The road to Delhi will severely test the Gujarat chief minister but, mentally at least, the ever-flexible Indian establishment is readying itself for a possible Modi-led government in Delhi next summer

Published: Jan 6, 2014 06:52:34 AM IST
Updated: Jan 6, 2014 08:14:53 AM IST
Will Narendra Modi Make It in 2014?
Image: Getty Images
BJP workers and supporters during Narendra Modi’s Vikas Rally in New Delhi on September 29, 2013

The very idea and, indeed, the belief that Gujarat Chief Minister Narendra Modi is within smelling distance of the prime ministership of India is relatively recent. Although a small group of devoted Modi fans have been doggedly propagating his relevance outside Gujarat, the establishment groupthink in India was equally dogged in rejecting the suggestion out of hand.
Till the BJP made its landmark announcement on September 13, 2013, proclaiming Modi as its candidate for the top political job, there were two beliefs that appeared to dominate. The first centred on the belief that the established leadership in the BJP and, for that matter, the RSS would never give Modi any position of extraordinary importance. His popularity among the foot soldiers was acknowledged but this was offset by the associated fear that Modi would overshadow the rest of the leadership.

Will Narendra Modi Make It in 2014?
Secondly, the sceptics were insistent that Modi was a ‘divisive’ leader who, apart from rallying the faithful, would prompt a counter-polarisation that would be to the advantage of the Congress and its ‘secular’ allies. This assessment appeared credible when Bihar Chief Minister Nitish Kumar walked out of the BJP-led alliance rather than accept Modi’s leadership.
It is remarkable that in barely three months the discourse has altered dramatically. Today, as speculators take long positions in anticipation of a Modi victory in May 2014, even the Congress is now convinced that the man they thought was a paper tiger is actually turning out to be a juggernaut. The spate of mega rallies around the country and his whirlwind campaign during the four Assembly elections—and the largely favourable results— have contributed to the mood shift. Mentally at least, the ever-flexible Indian establishment is readying itself for a possible Modi-led government in Delhi next summer.
Since there is a tendency in India to swing from one extreme to the other, there is a danger of over-stating the Modi momentum. That the Gujarat leader is certain to contribute to a significant jump in the BJP’s Lok Sabha tally in 2014 isn’t in any doubt. Dramatic and unexpected developments apart, there is also little likelihood of the Congress retaining its position as the single-largest party in the Lok Sabha.

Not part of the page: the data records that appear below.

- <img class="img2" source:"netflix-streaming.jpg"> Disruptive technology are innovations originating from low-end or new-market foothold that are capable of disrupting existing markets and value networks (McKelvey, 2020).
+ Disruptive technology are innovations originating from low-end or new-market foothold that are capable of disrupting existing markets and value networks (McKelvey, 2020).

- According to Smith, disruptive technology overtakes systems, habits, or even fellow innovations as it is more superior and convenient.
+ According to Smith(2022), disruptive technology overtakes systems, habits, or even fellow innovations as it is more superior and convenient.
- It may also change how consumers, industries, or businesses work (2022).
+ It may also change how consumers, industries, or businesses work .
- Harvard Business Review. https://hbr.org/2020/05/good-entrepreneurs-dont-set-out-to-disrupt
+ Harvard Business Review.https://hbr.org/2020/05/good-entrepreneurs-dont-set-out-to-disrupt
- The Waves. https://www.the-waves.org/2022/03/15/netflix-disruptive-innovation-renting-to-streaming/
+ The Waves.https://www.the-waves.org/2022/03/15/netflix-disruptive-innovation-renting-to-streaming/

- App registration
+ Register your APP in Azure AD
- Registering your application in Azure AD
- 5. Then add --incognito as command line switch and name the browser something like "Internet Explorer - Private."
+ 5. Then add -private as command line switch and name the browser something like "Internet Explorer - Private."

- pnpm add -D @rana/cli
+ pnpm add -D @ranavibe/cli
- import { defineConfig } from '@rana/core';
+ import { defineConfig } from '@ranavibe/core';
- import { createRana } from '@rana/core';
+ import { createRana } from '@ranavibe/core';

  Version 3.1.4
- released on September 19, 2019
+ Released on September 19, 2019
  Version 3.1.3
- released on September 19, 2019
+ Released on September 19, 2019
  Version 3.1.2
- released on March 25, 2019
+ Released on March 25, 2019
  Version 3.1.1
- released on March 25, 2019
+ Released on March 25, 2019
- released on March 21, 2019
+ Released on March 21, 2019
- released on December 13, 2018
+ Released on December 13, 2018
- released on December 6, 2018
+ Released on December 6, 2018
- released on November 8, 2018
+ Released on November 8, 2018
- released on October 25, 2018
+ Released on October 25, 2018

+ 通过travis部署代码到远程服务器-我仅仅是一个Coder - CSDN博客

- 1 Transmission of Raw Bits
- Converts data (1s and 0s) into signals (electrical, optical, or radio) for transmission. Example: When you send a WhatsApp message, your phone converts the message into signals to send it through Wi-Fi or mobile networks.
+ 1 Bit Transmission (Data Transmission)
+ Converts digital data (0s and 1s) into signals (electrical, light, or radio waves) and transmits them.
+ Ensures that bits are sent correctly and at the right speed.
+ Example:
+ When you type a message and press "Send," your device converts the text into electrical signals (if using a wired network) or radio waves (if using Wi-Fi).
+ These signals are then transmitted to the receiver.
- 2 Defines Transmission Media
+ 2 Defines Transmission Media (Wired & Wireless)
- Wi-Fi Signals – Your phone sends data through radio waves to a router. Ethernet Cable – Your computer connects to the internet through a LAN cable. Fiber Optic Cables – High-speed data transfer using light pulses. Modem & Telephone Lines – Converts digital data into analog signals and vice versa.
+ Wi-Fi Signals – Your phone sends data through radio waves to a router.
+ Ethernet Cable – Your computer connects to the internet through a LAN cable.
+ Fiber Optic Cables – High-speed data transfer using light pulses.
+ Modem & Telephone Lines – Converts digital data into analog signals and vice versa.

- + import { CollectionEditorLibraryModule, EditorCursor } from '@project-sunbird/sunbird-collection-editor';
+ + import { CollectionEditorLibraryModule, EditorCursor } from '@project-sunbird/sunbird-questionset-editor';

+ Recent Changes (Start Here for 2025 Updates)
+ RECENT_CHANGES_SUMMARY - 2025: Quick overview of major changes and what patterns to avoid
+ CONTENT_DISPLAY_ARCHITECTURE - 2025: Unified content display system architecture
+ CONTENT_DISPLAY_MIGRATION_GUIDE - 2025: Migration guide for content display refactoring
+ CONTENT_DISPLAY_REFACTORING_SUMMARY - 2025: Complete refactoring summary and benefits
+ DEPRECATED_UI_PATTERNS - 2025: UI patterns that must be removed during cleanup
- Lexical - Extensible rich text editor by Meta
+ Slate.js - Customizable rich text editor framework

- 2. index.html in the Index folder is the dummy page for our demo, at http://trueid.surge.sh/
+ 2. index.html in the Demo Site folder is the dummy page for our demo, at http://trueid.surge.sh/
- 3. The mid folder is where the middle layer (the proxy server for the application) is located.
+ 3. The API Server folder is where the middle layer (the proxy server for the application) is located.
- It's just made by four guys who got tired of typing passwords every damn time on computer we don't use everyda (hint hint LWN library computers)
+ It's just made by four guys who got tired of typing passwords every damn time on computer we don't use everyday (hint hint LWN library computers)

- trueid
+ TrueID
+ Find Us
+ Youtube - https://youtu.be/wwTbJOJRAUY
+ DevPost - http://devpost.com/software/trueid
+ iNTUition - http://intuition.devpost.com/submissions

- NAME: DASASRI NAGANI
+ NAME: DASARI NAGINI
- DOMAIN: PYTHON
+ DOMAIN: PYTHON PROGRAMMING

In 2009, the dramatic jump in Congress seats to 206 from 145 in 2004 owed almost entirely to three factors: Its massive haul of urban seats, a significant jump in Uttar Pradesh and sweeping victories in southern India, particularly Tamil Nadu and Andhra Pradesh. At the end of 2013, it seems that apart from a ray of hope in Karnataka, the same factors that contributed to its success in 2009 will trigger its demise five years later. As of today, the Congress may find it difficult to cross three figures in the 16th Lok Sabha.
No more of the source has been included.